_WHAT TO DO_
Taking only the lines of the data below from the line with "[114,262,187,283] [122,300,586,320] [122,332,275,352]" to the line with "[142,175,233,190] [96,211,775,225] [96,239,205,250]", ends included, write them out exactly and without pictures.

_Dataset items_
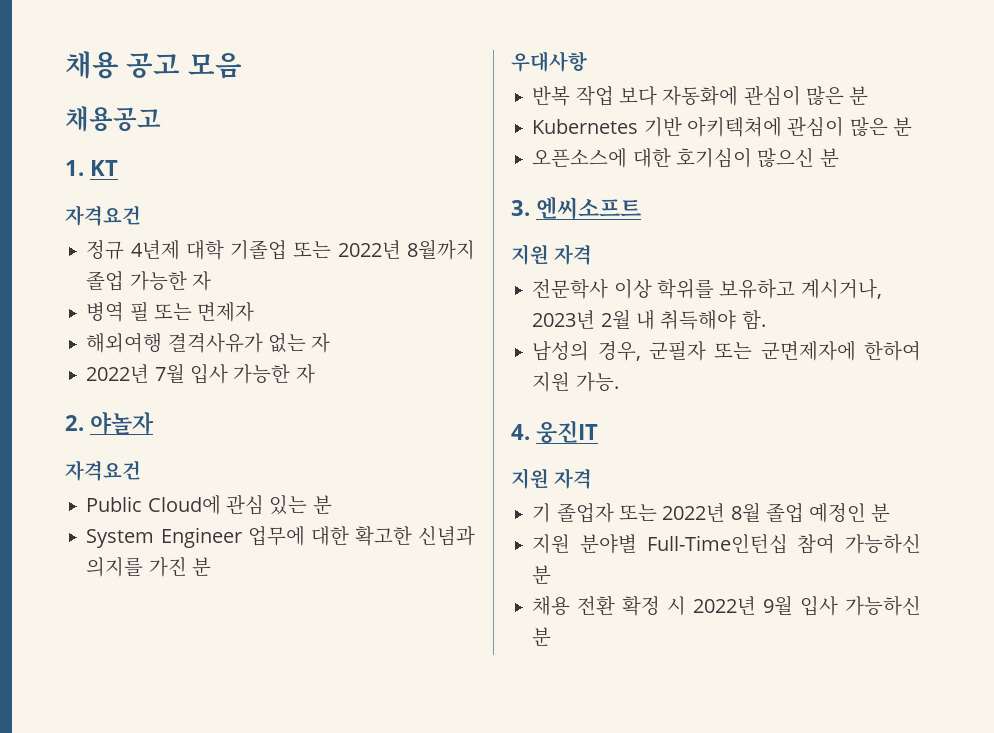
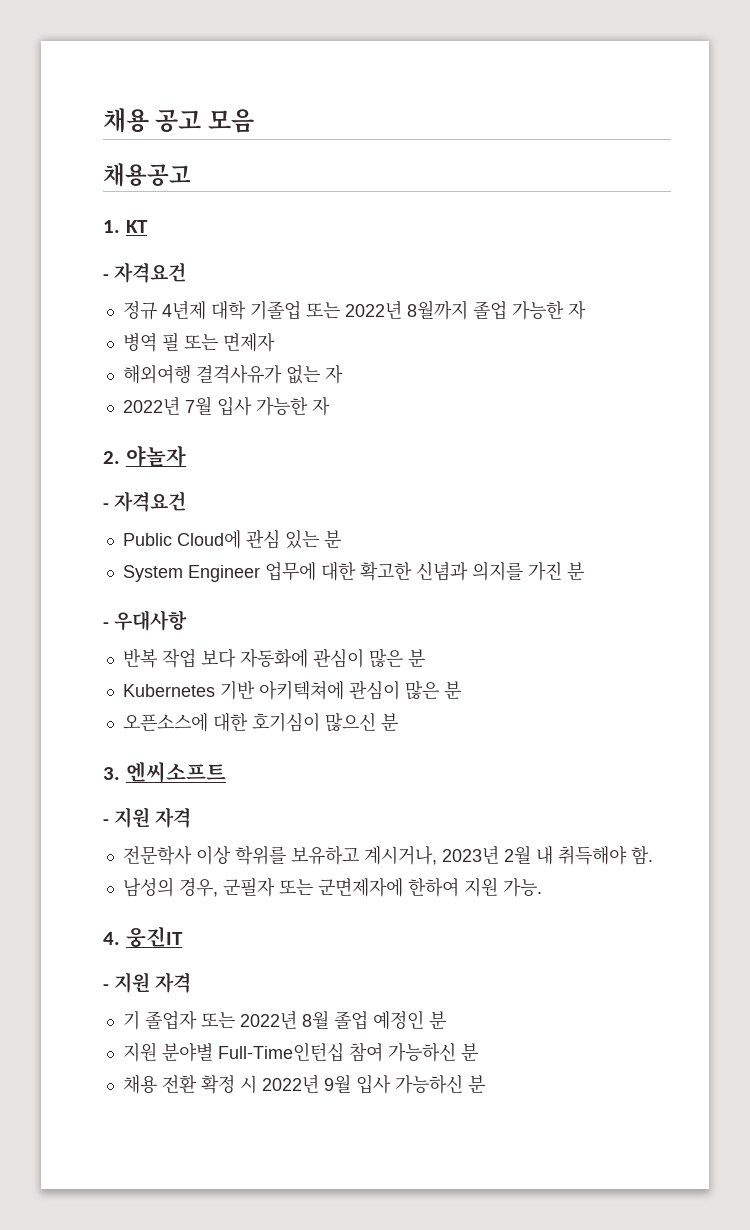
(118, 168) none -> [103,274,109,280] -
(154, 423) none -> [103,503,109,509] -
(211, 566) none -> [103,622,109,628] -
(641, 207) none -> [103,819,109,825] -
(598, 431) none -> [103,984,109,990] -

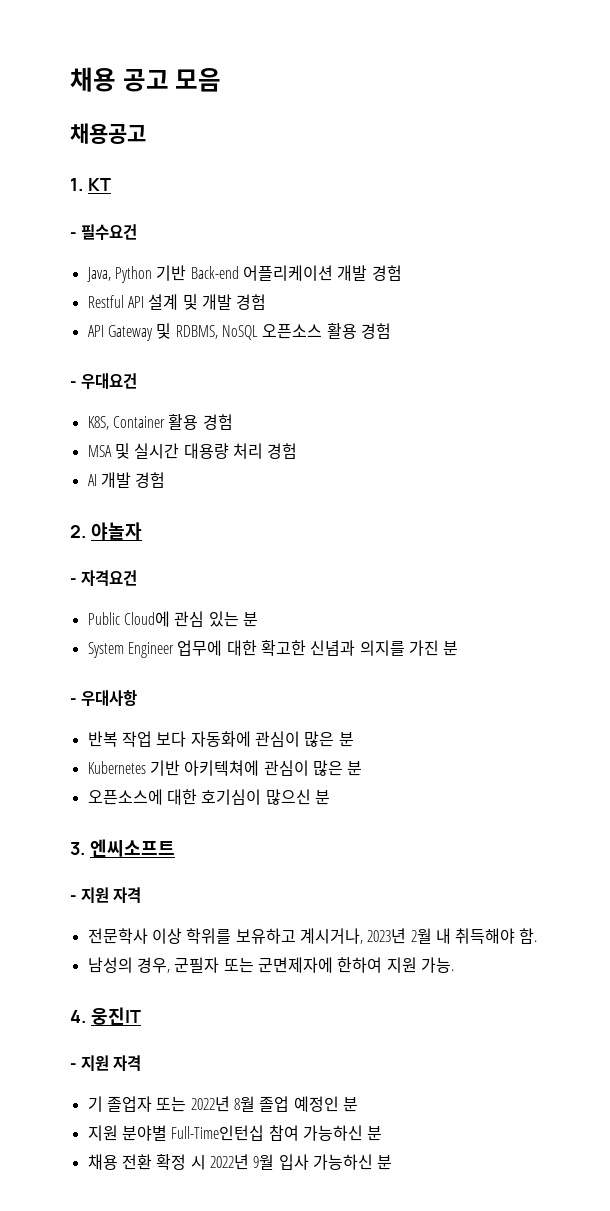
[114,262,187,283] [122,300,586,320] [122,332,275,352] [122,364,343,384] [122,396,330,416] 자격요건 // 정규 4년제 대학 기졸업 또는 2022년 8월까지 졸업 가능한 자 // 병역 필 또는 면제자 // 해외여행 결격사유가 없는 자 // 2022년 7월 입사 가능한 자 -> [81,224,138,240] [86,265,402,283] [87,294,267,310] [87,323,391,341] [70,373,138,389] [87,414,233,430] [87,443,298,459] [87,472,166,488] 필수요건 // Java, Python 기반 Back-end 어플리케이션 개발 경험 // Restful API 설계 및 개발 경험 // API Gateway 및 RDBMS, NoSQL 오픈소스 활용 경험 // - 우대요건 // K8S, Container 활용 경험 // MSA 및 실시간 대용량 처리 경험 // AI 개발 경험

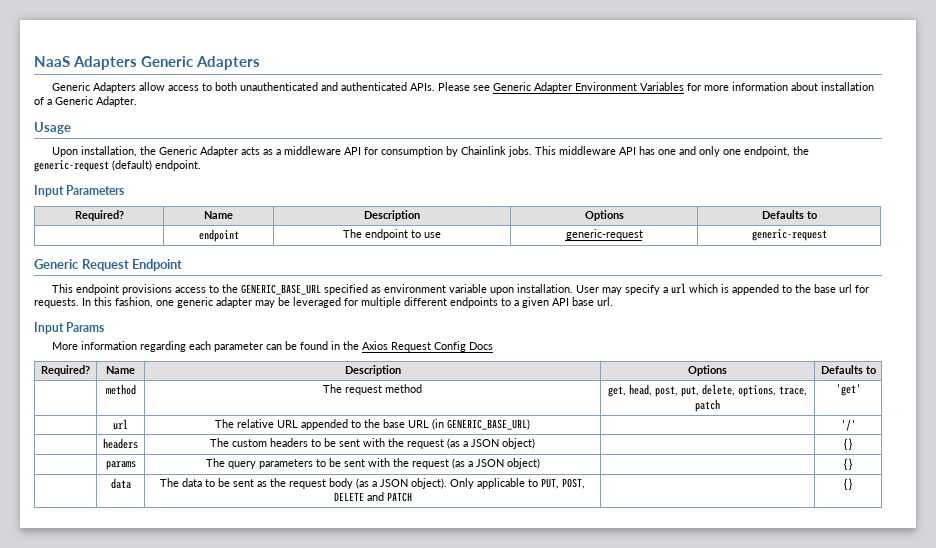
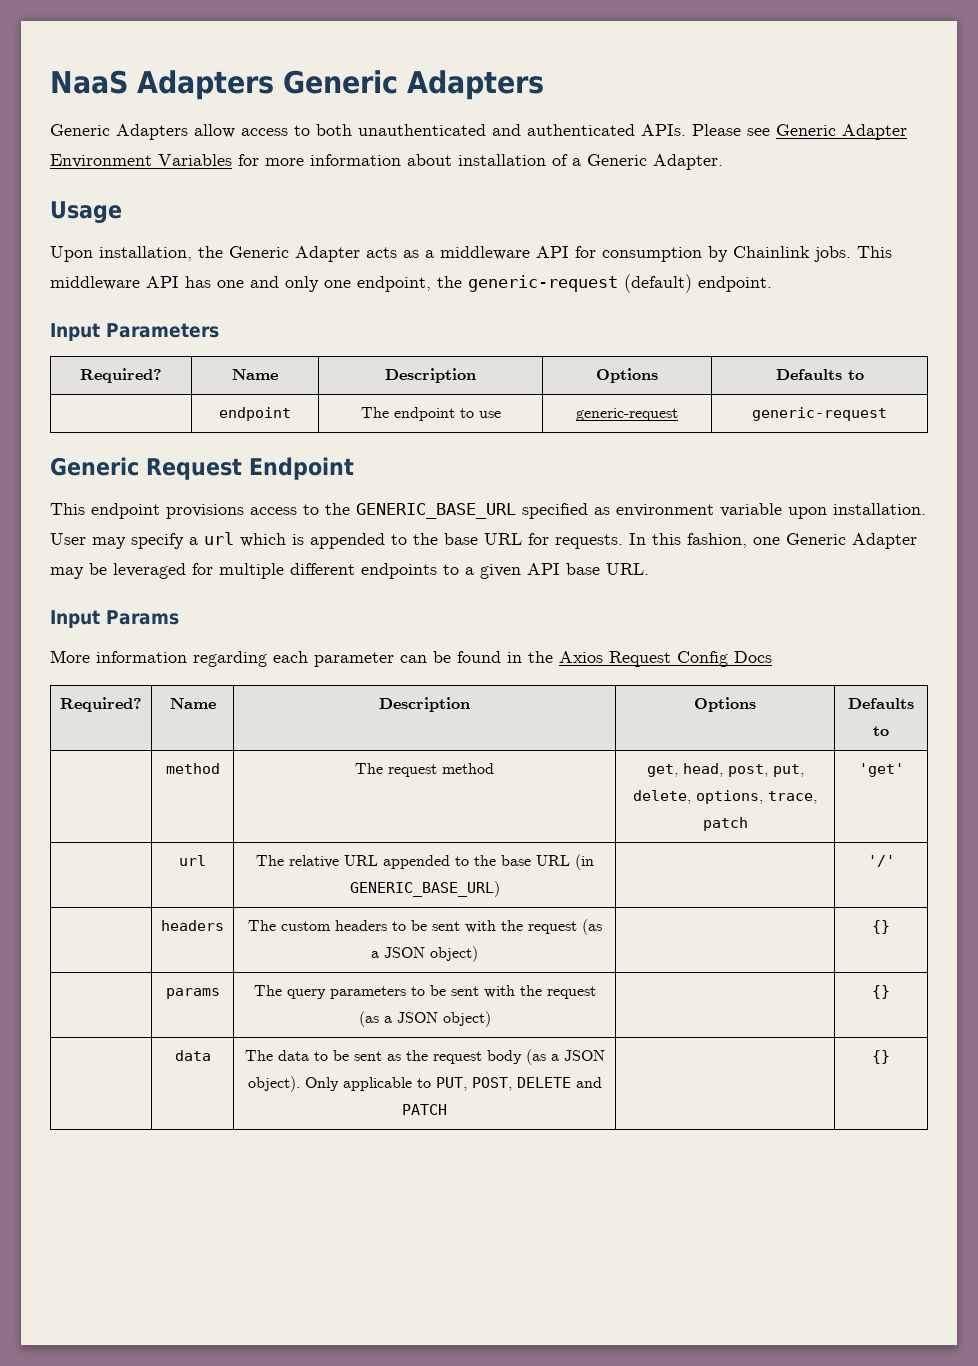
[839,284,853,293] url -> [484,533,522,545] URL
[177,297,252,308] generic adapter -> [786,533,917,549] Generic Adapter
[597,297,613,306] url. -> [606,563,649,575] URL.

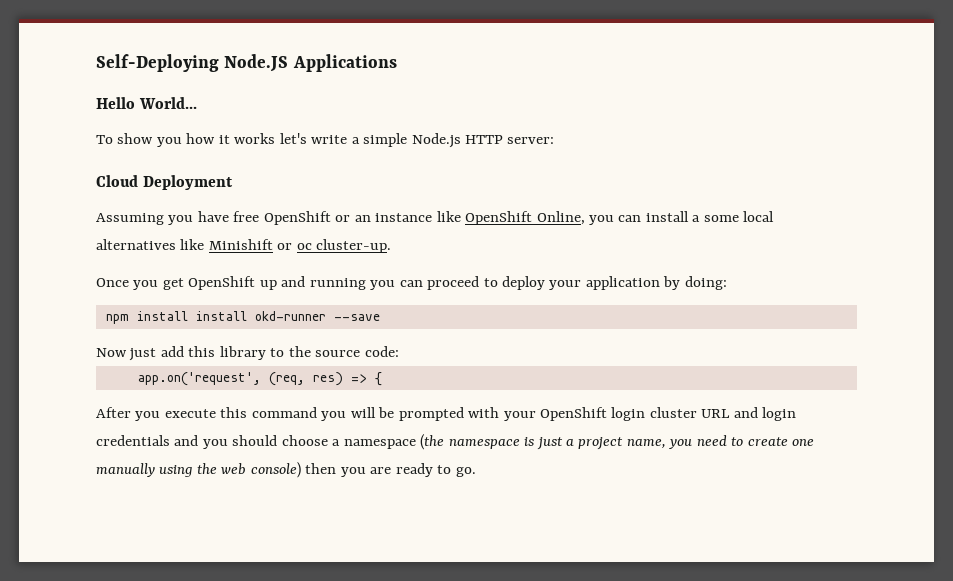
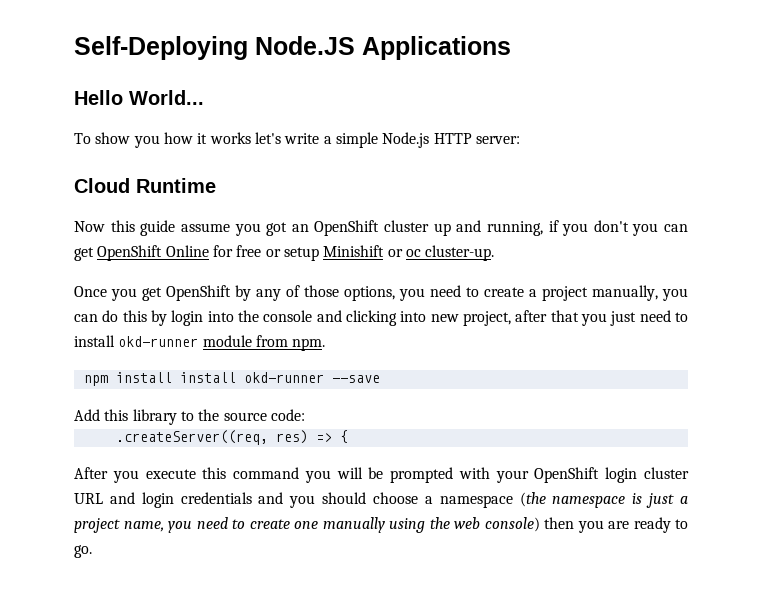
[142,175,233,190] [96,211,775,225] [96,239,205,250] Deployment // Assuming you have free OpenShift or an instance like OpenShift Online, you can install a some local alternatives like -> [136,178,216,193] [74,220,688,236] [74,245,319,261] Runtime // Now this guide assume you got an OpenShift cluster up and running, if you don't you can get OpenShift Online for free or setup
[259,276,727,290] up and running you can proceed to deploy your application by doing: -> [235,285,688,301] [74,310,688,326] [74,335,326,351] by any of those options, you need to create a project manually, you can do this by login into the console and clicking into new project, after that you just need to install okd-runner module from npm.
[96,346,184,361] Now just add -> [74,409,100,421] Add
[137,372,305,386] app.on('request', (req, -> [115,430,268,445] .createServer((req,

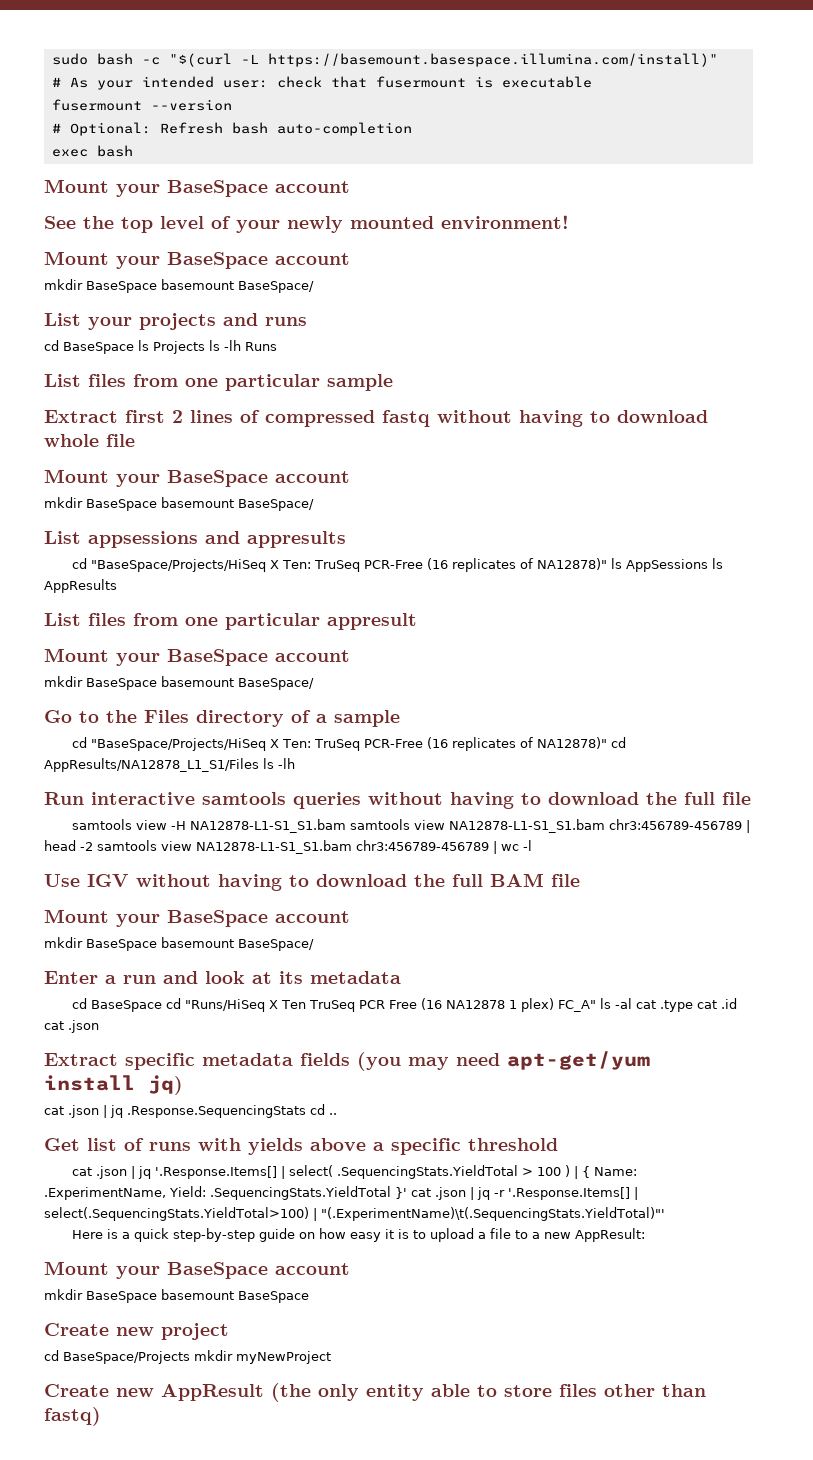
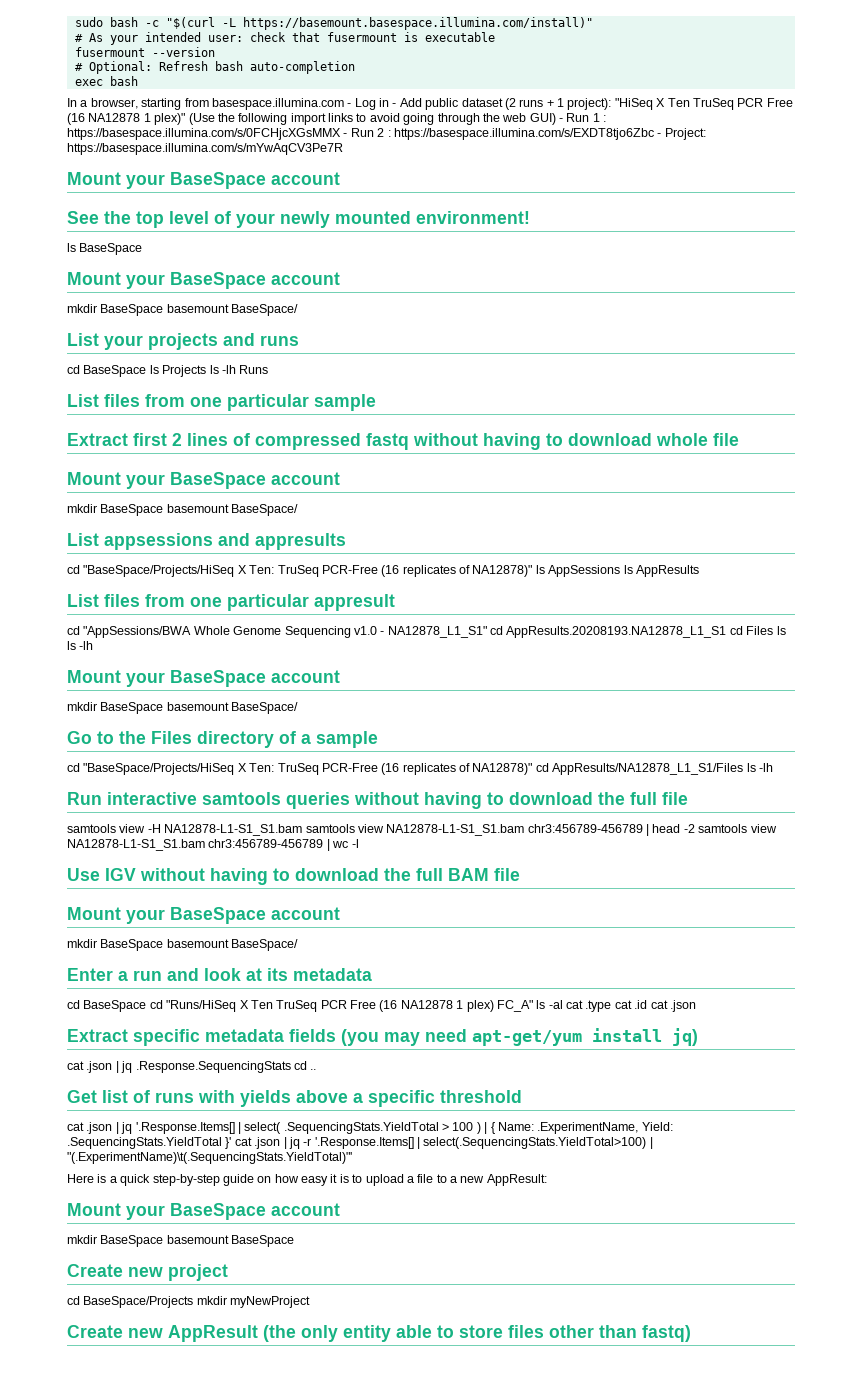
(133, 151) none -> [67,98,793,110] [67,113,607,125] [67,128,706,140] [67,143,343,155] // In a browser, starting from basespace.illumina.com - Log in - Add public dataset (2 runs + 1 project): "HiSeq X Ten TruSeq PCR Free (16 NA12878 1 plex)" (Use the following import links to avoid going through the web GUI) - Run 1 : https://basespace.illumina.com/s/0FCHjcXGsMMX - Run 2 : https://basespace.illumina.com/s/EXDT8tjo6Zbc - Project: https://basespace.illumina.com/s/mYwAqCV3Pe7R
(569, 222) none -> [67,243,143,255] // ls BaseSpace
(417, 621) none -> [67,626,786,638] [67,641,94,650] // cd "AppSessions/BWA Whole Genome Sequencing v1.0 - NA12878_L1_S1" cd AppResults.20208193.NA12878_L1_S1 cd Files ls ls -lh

_TASK RESULT_
[114,262,187,283] [122,300,586,320] [122,332,275,352] [122,364,343,384] [122,396,330,416] 자격요건 // 정규 4년제 대학 기졸업 또는 2022년 8월까지 졸업 가능한 자 // 병역 필 또는 면제자 // 해외여행 결격사유가 없는 자 // 2022년 7월 입사 가능한 자 -> [81,224,138,240] [86,265,402,283] [87,294,267,310] [87,323,391,341] [70,373,138,389] [87,414,233,430] [87,443,298,459] [87,472,166,488] 필수요건 // Java, Python 기반 Back-end 어플리케이션 개발 경험 // Restful API 설계 및 개발 경험 // API Gateway 및 RDBMS, NoSQL 오픈소스 활용 경험 // - 우대요건 // K8S, Container 활용 경험 // MSA 및 실시간 대용량 처리 경험 // AI 개발 경험

[839,284,853,293] url -> [484,533,522,545] URL
[177,297,252,308] generic adapter -> [786,533,917,549] Generic Adapter
[597,297,613,306] url. -> [606,563,649,575] URL.

[142,175,233,190] [96,211,775,225] [96,239,205,250] Deployment // Assuming you have free OpenShift or an instance like OpenShift Online, you can install a some local alternatives like -> [136,178,216,193] [74,220,688,236] [74,245,319,261] Runtime // Now this guide assume you got an OpenShift cluster up and running, if you don't you can get OpenShift Online for free or setup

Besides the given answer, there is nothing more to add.